When many of us think of moths and butterflies known as Lepidopteran (belonging to the order Lepidoptera), our minds immediately think of the flowers we associate with these insects. This is probably because of the close relationship these organisms share with one another. In fact, until recently, it was though that Lepidoptera evolved around the same time as flowering plants which would explain their extremely connected evolutionary past. However, a recent study published in Science Advances presents evidence that Lepidoptera evolved thousands of years before the flowering plants that many caterpillars now call food.
This discovery came after scientists discovered a series of fossilized insect scales found in a Jurassic soil sample from northern Germany. These scales provide the earliest evidence of Lepidoptera and date back to 70 million years ago. This discovery was surprising because these scales are from a time before the evolution of flowering plants.
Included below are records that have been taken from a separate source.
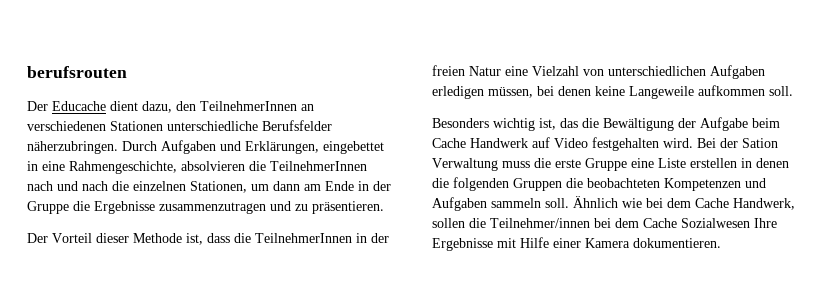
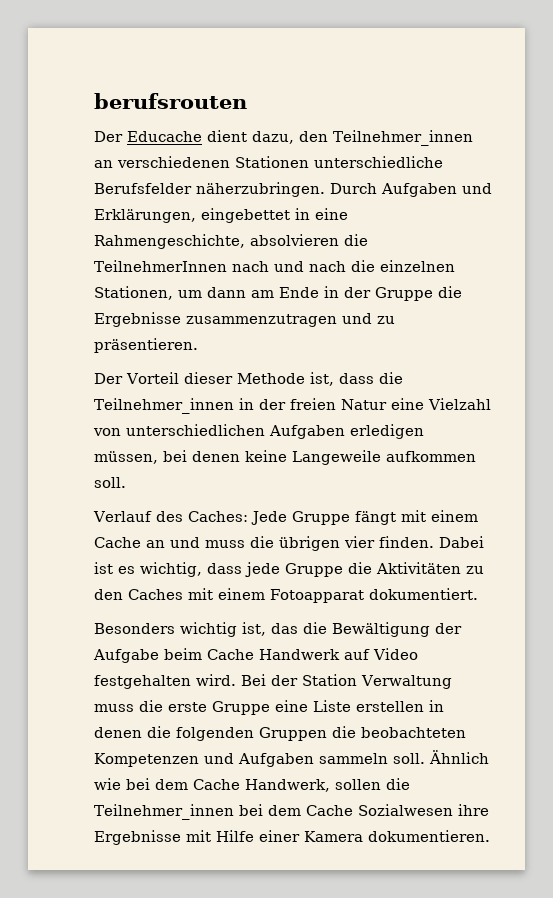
- Der Educache dient dazu, den TeilnehmerInnen an verschiedenen Stationen unterschiedliche Berufsfelder näherzubringen.
+ Der Educache dient dazu, den Teilnehmer_innen an verschiedenen Stationen unterschiedliche Berufsfelder näherzubringen.
- Der Vorteil dieser Methode ist, dass die TeilnehmerInnen in der freien Natur eine Vielzahl von unterschiedlichen Aufgaben erledigen müssen, bei denen keine Langeweile aufkommen soll.
+ Der Vorteil dieser Methode ist, dass die Teilnehmer_innen in der freien Natur eine Vielzahl von unterschiedlichen Aufgaben erledigen müssen, bei denen keine Langeweile aufkommen soll.
+ Verlauf des Caches: Jede Gruppe fängt mit einem Cache an und muss die übrigen vier finden. Dabei ist es wichtig, dass jede Gruppe die Aktivitäten zu den Caches mit einem Fotoapparat dokumentiert.
- Bei der Sation Verwaltung muss die erste Gruppe eine Liste erstellen in denen die folgenden Gruppen die beobachteten Kompetenzen und Aufgaben sammeln soll.
+ Bei der Station Verwaltung muss die erste Gruppe eine Liste erstellen in denen die folgenden Gruppen die beobachteten Kompetenzen und Aufgaben sammeln soll.
- Ähnlich wie bei dem Cache Handwerk, sollen die Teilnehmer/innen bei dem Cache Sozialwesen Ihre Ergebnisse mit Hilfe einer Kamera dokumentieren.
+ Ähnlich wie bei dem Cache Handwerk, sollen die Teilnehmer_innen bei dem Cache Sozialwesen ihre Ergebnisse mit Hilfe einer Kamera dokumentieren.

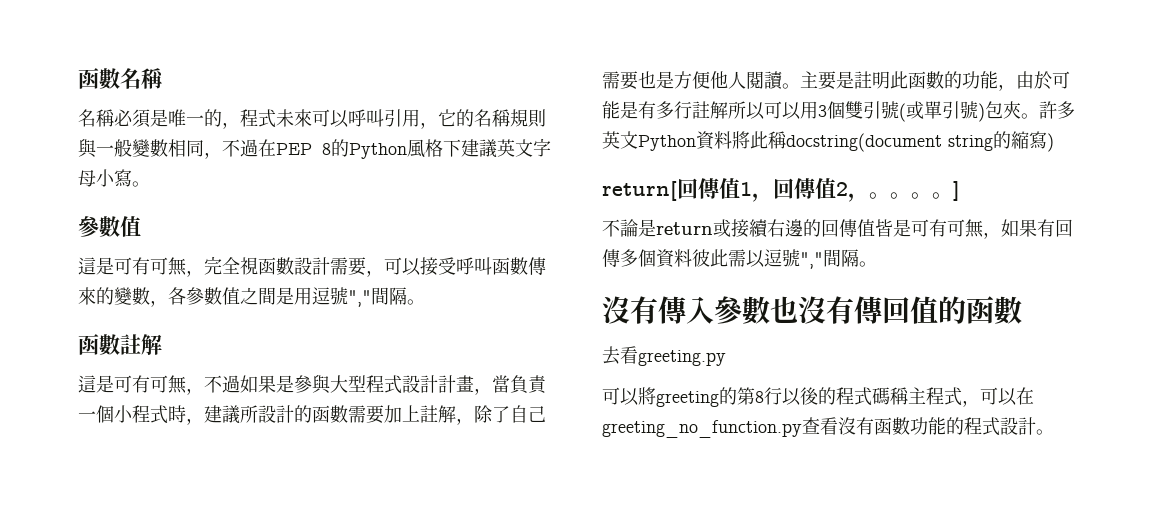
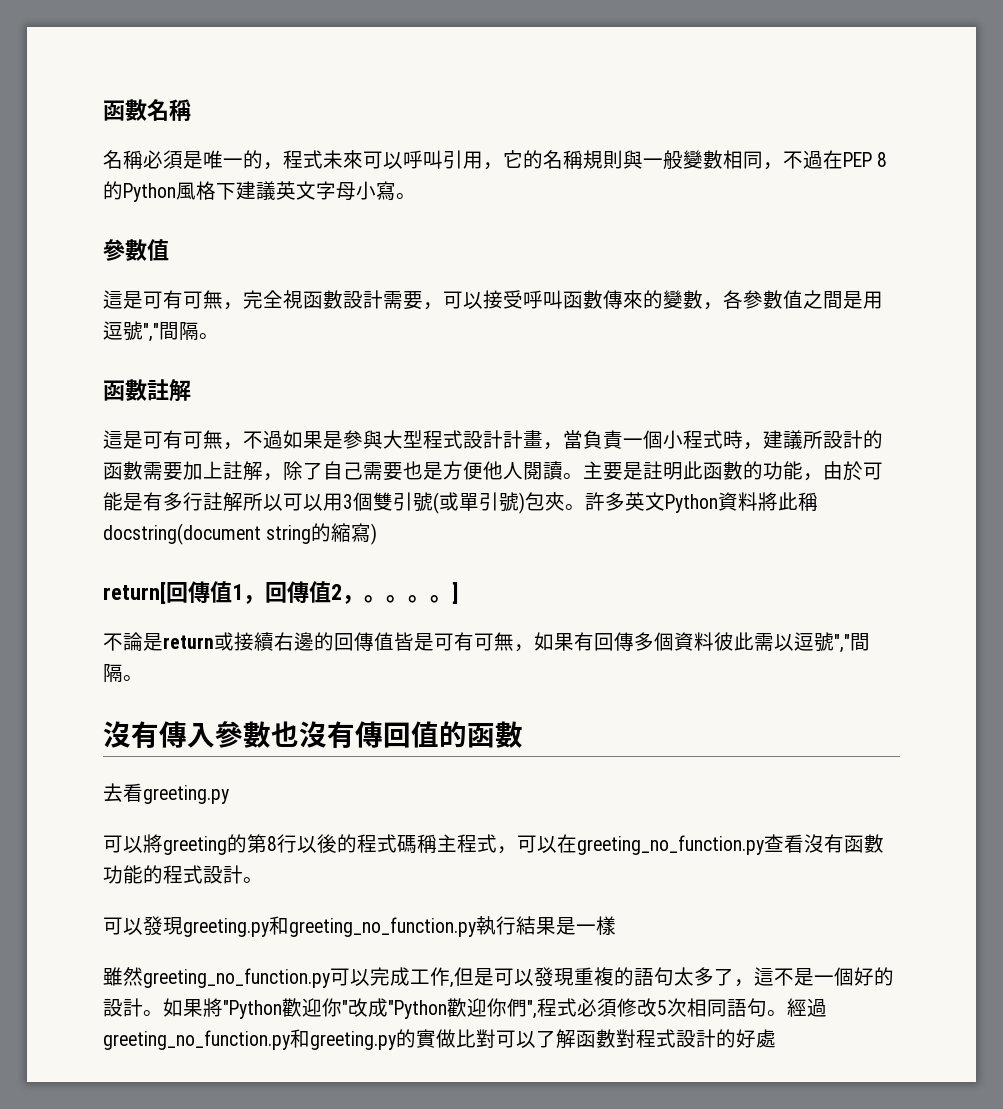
+ 可以發現greeting.py和greeting_no_function.py執行結果是一樣
+ 雖然greeting_no_function.py可以完成工作,但是可以發現重複的語句太多了，這不是一個好的設計。如果將"Python歡迎你"改成"Python歡迎你們",程式必須修改5次相同語句。經過greeting_no_function.py和greeting.py的實做比對可以了解函數對程式設計的好處

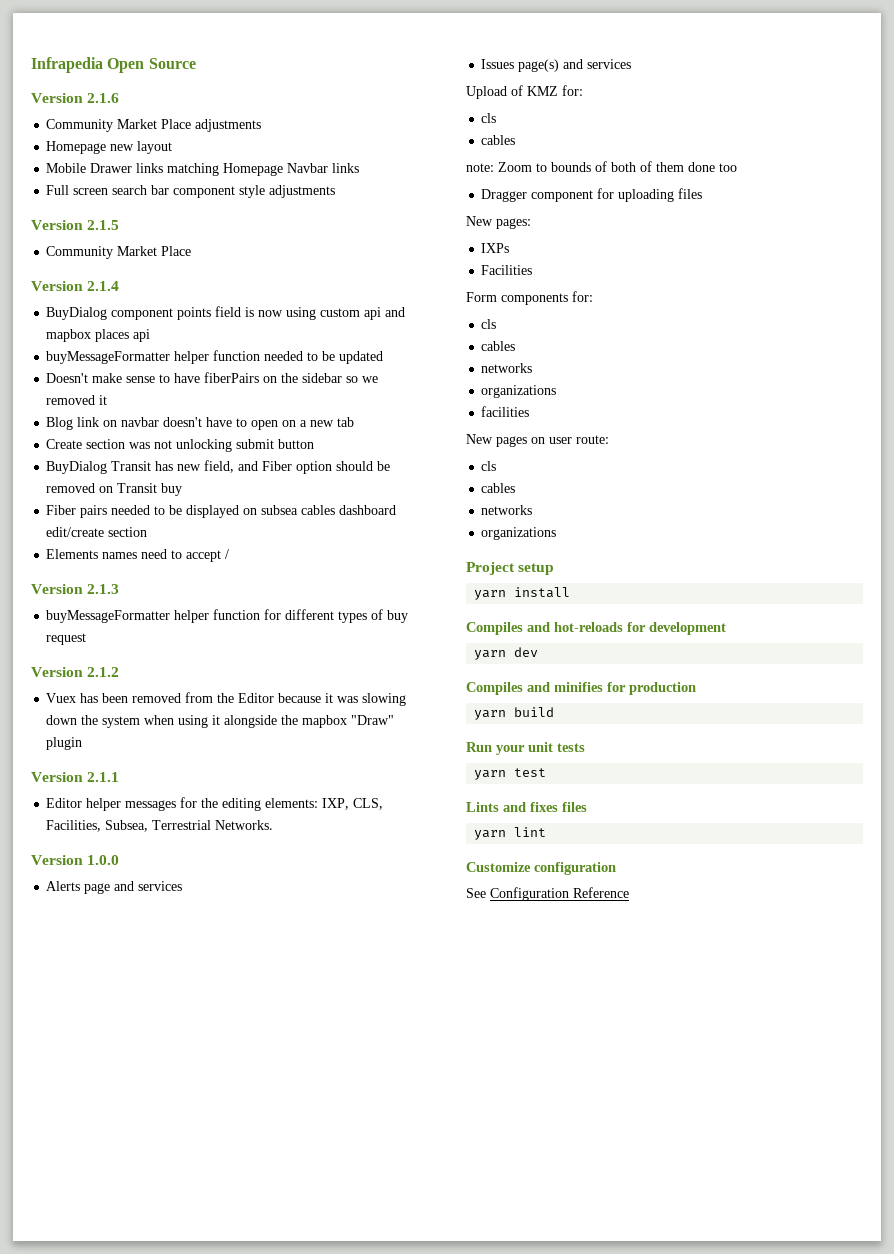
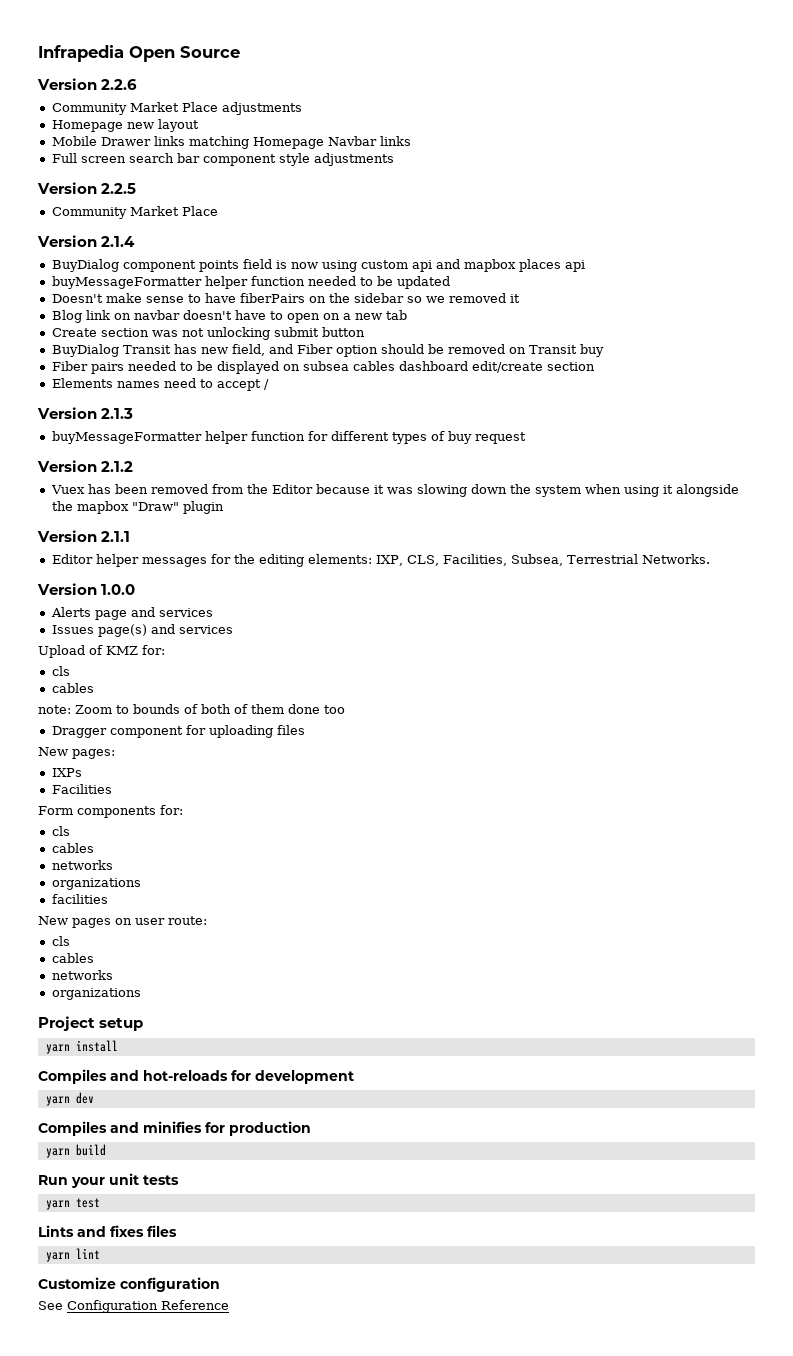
- Version 2.1.6
+ Version 2.2.6
- Version 2.1.5
+ Version 2.2.5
The research team suggests that these Lepidopteran lacked the sucking mouth parts, called proboscises, for which many in this order are well known. Additionally, the main food source of these early insects would have been the pollen of ancient non-flowering plants. This pollen would have been exploited as a high-energy liquid food source.
This new discovery may also help answer other evolutionary questions, such as, when did the proboscis evolve. Though we now know that Lepidoptera evolved before flowering plants, it wasn’t long after their evolution that flowering plants followed suit. The evolution of flowers is now thought to have led to the evolution of the proboscis and other sucking mouth parts. This evolutionary partnership was the start of the mutualistic relationship between Lepidoptera and the flowering plants we see today.
Though there are still many unknowns in the evolutionary tree of these insects, this study gives important insight into the origins of the order Lepidoptera. These results yield many possible discoveries about the evolutionary relationship between flowering plants and Lepidopteran. One possibility being that moths and butterflies could have directly influenced the initial evolution of flowers. So perhaps we owe butterflies and moth some thanks for the beautiful flowers we see all around us.